Transcribe, word for word, the line containing "[222,335,421,350] （消費税込16,000～69,500円/人） ->" and each line following it through the end of the listing below. Omit all other lines.

Segment Start: Supplied records

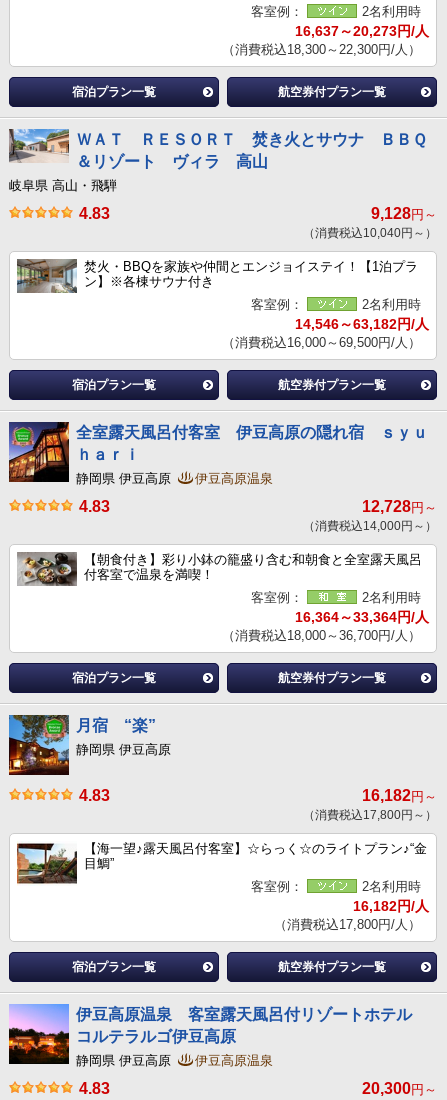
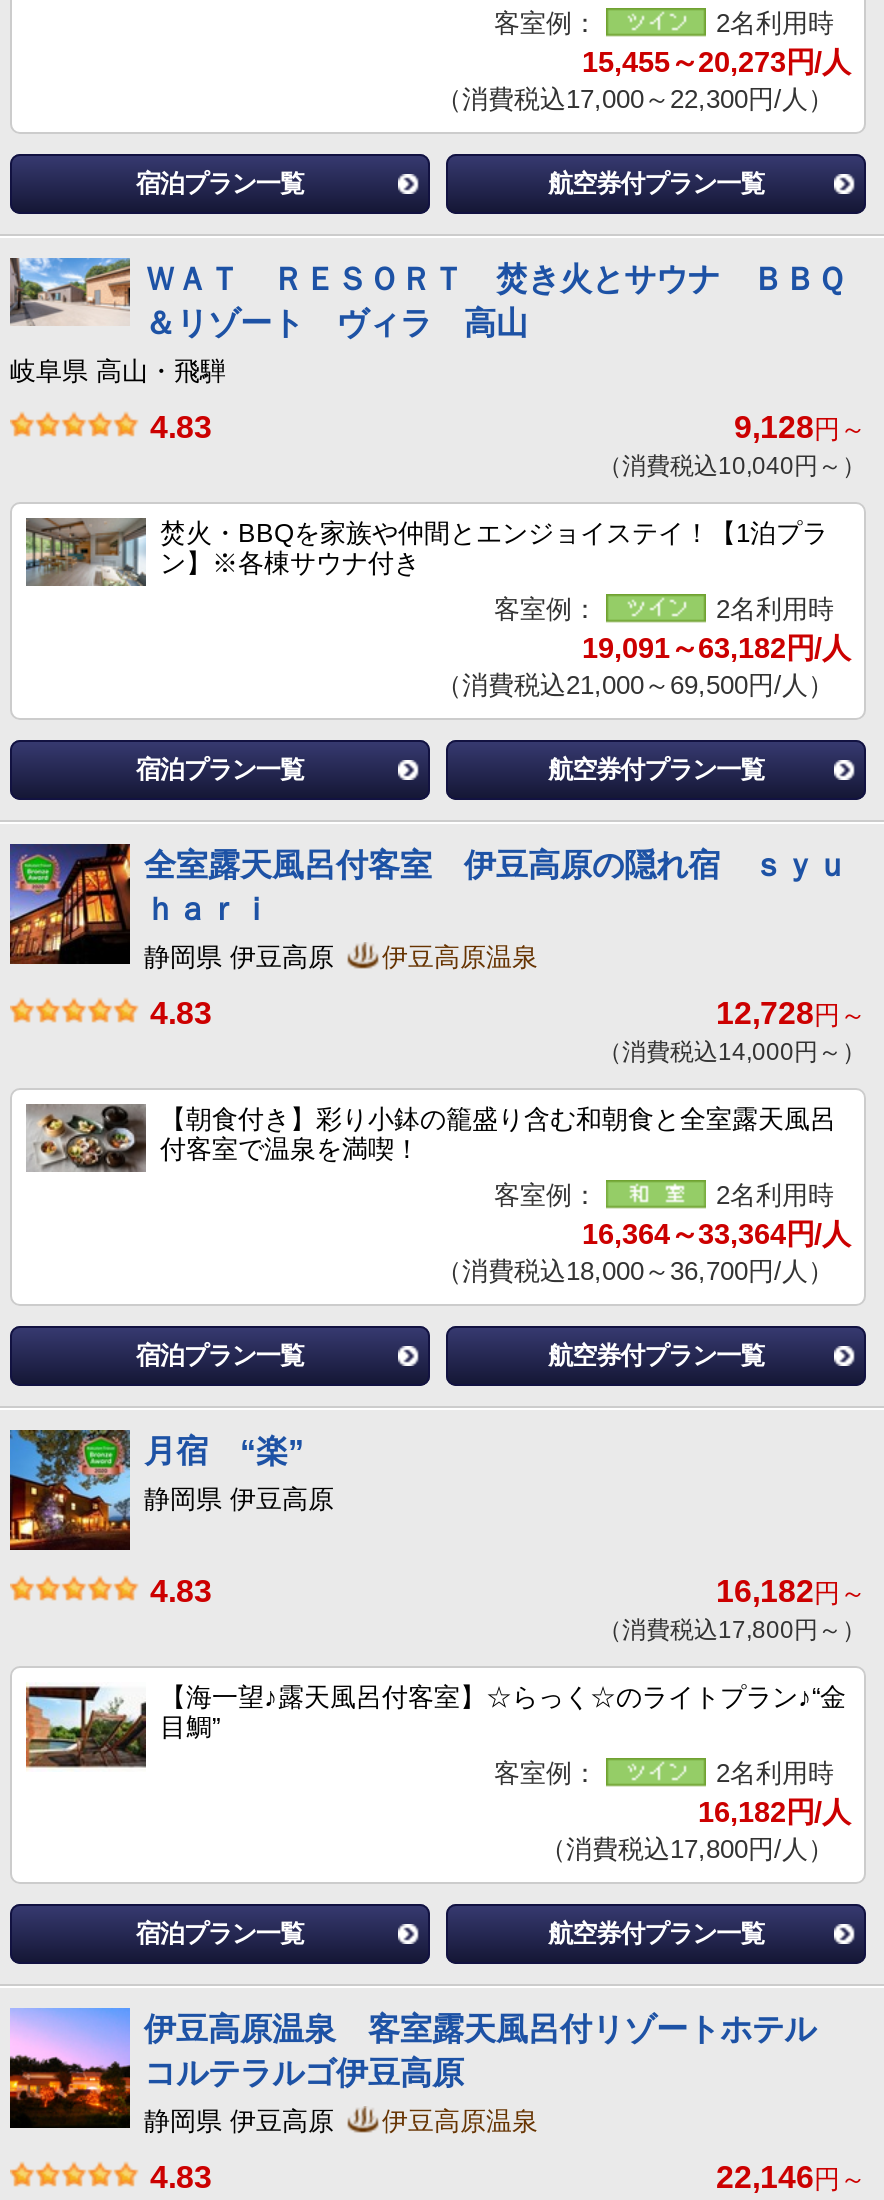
[295,23,429,39] 16,637～20,273円/人 -> [582,47,850,79] 15,455～20,273円/人
[222,42,421,57] （消費税込18,300～22,300円/人） -> [436,85,834,115] （消費税込17,000～22,300円/人）
[295,316,429,332] 14,546～63,182円/人 -> [582,633,850,665] 19,091～63,182円/人
[222,335,421,350] （消費税込16,000～69,500円/人） -> [436,671,834,701] （消費税込21,000～69,500円/人）
[362,1080,437,1097] 20,300円～ -> [716,2161,866,2195] 22,146円～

Segment End: Supplied records

● Response to this task:
[222,335,421,350] （消費税込16,000～69,500円/人） -> [436,671,834,701] （消費税込21,000～69,500円/人）
[362,1080,437,1097] 20,300円～ -> [716,2161,866,2195] 22,146円～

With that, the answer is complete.